§ **EXERCISE**:
Since the records include pictures, leave those out while you reproduce exactly and only the lines from the one containing "left: 14px ->" through the one containing "border-bottom: 4px solid", inclusive.

§ **MATERIAL PROVIDED**:

◇ ◇ ◇ ◇ ◇ ◇ ◇

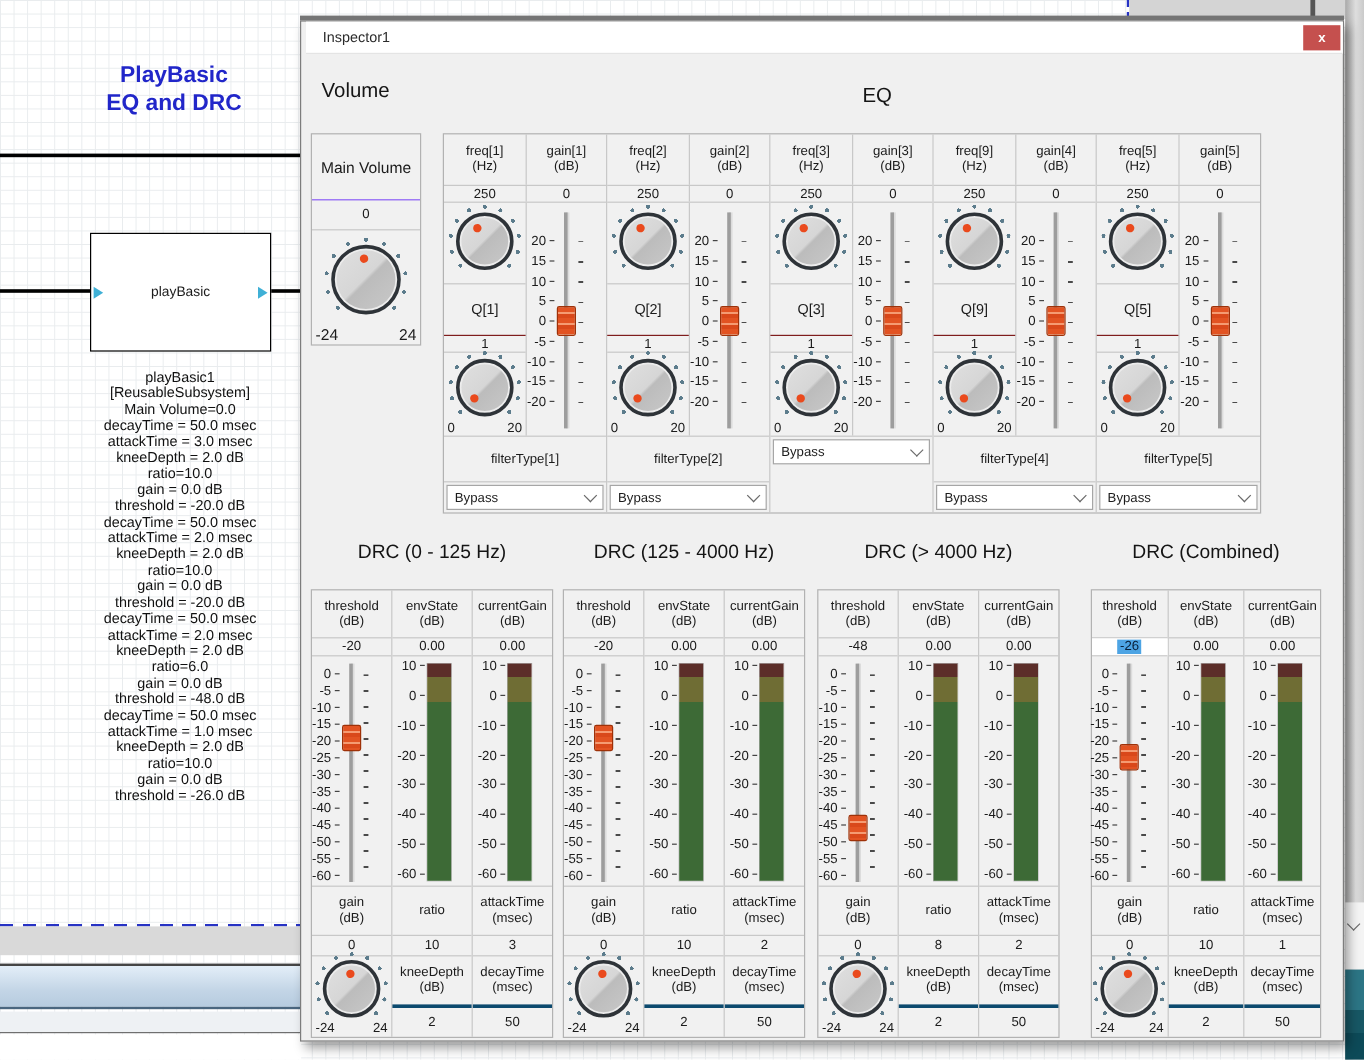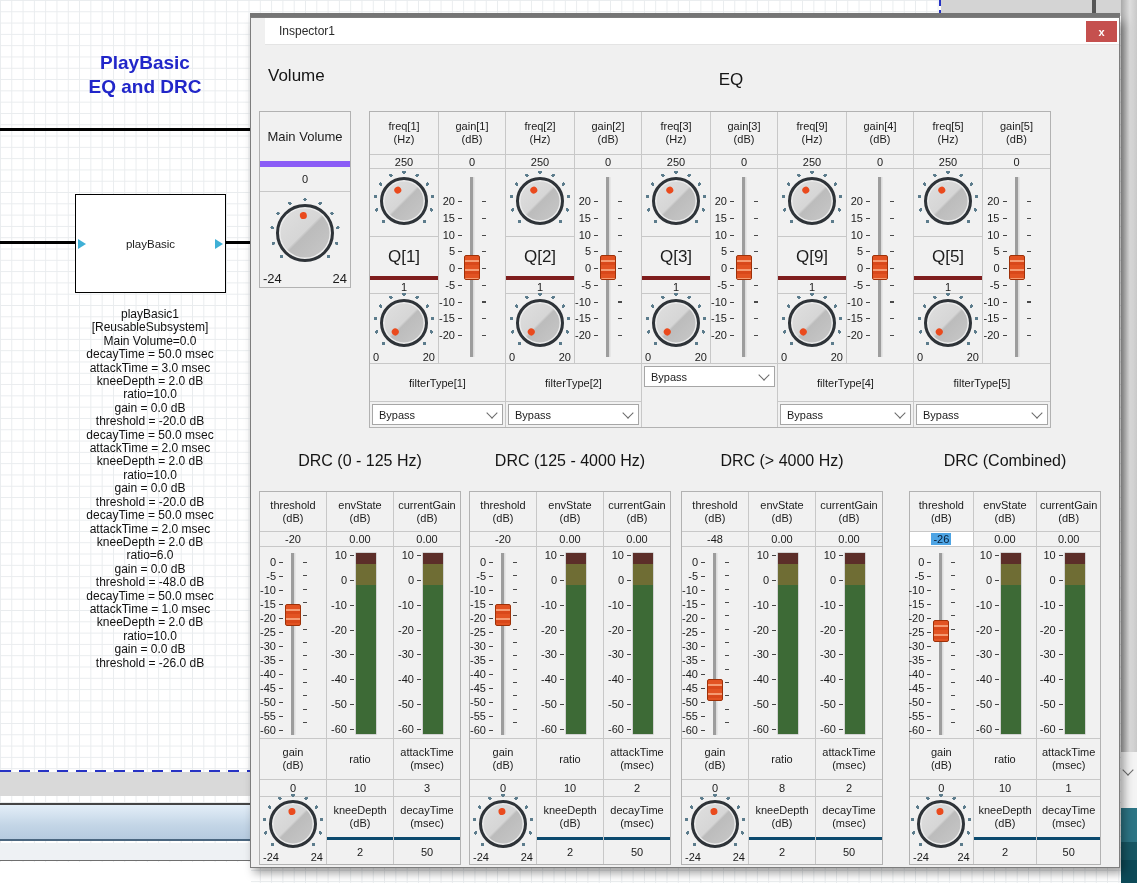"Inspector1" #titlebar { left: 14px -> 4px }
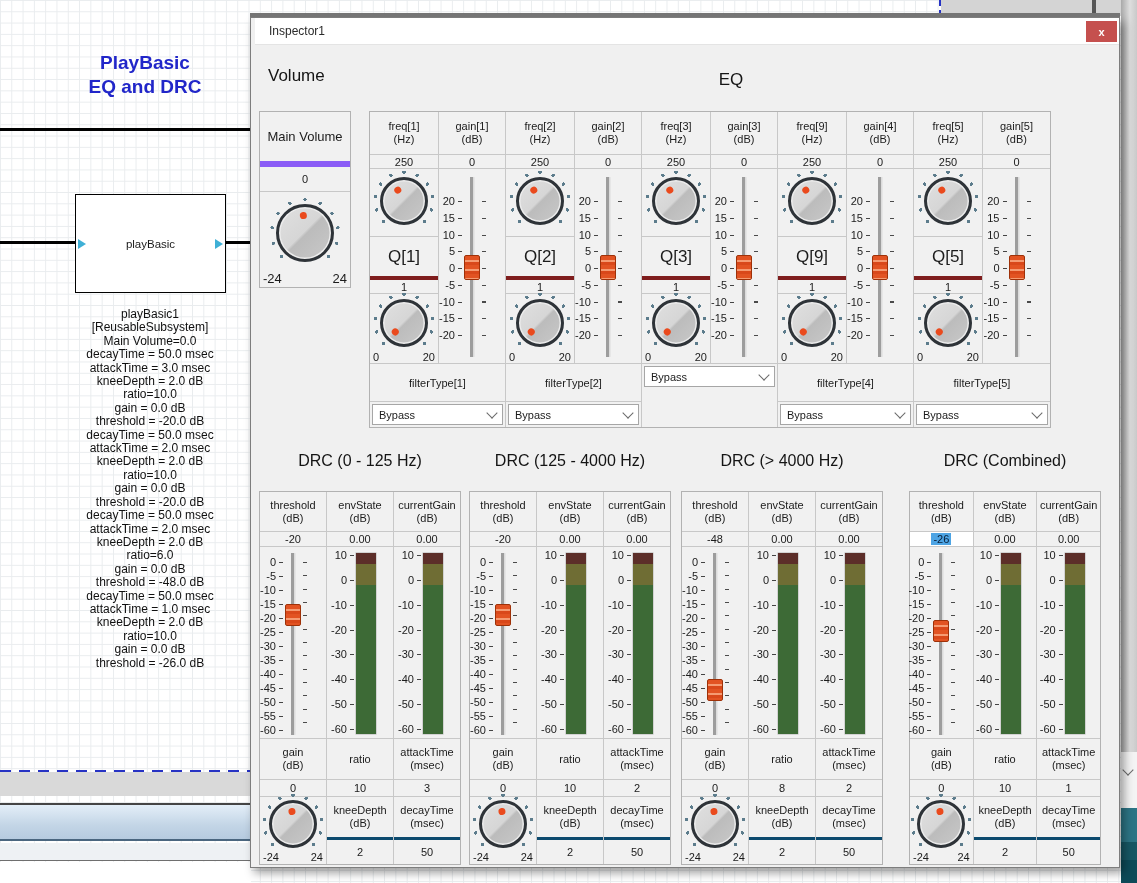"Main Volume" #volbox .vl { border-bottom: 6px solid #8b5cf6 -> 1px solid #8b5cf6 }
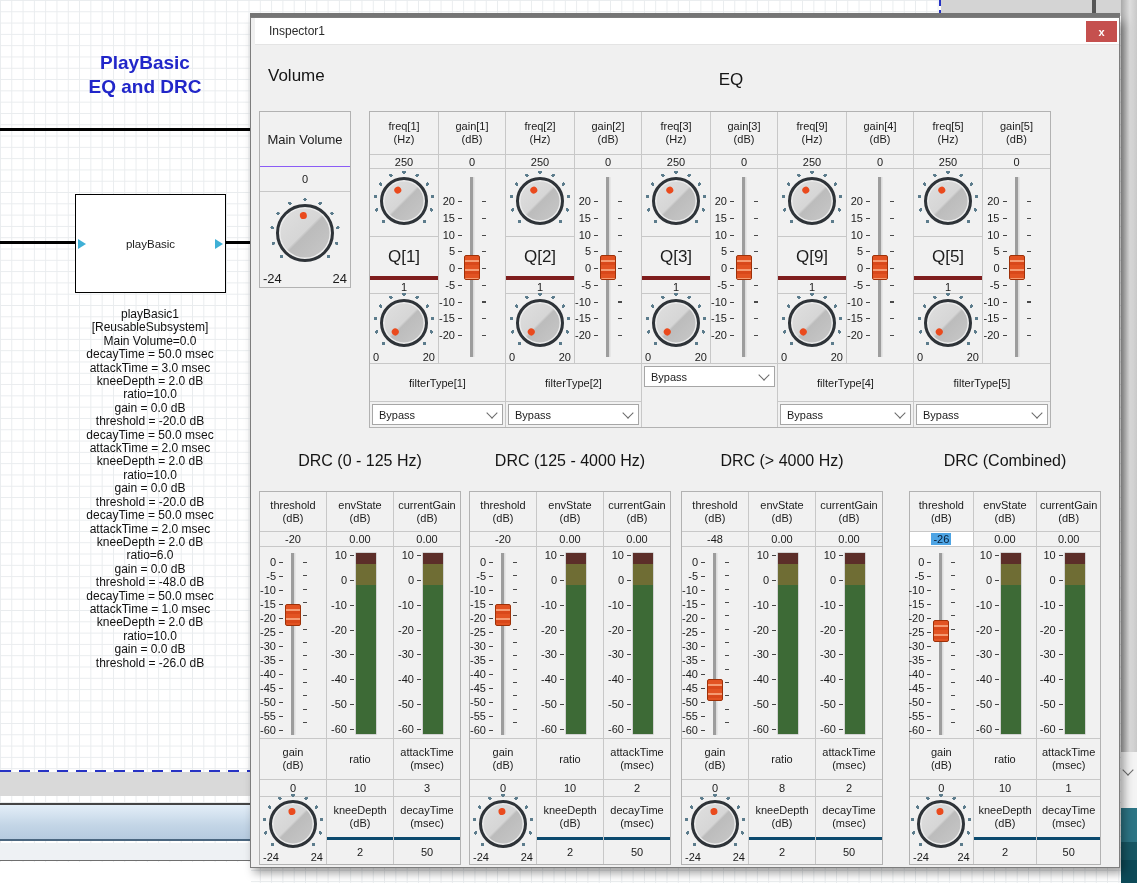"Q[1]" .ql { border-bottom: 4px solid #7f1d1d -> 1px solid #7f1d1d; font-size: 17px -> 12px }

◇ ◇ ◇ ◇ ◇ ◇ ◇

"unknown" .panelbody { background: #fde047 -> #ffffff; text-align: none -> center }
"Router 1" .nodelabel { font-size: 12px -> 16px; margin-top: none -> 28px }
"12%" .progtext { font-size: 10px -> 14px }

◇ ◇ ◇ ◇ ◇ ◇ ◇

§ **TASK OUTPUT**:
"Inspector1" #titlebar { left: 14px -> 4px }
"Main Volume" #volbox .vl { border-bottom: 6px solid #8b5cf6 -> 1px solid #8b5cf6 }
"Q[1]" .ql { border-bottom: 4px solid #7f1d1d -> 1px solid #7f1d1d; font-size: 17px -> 12px }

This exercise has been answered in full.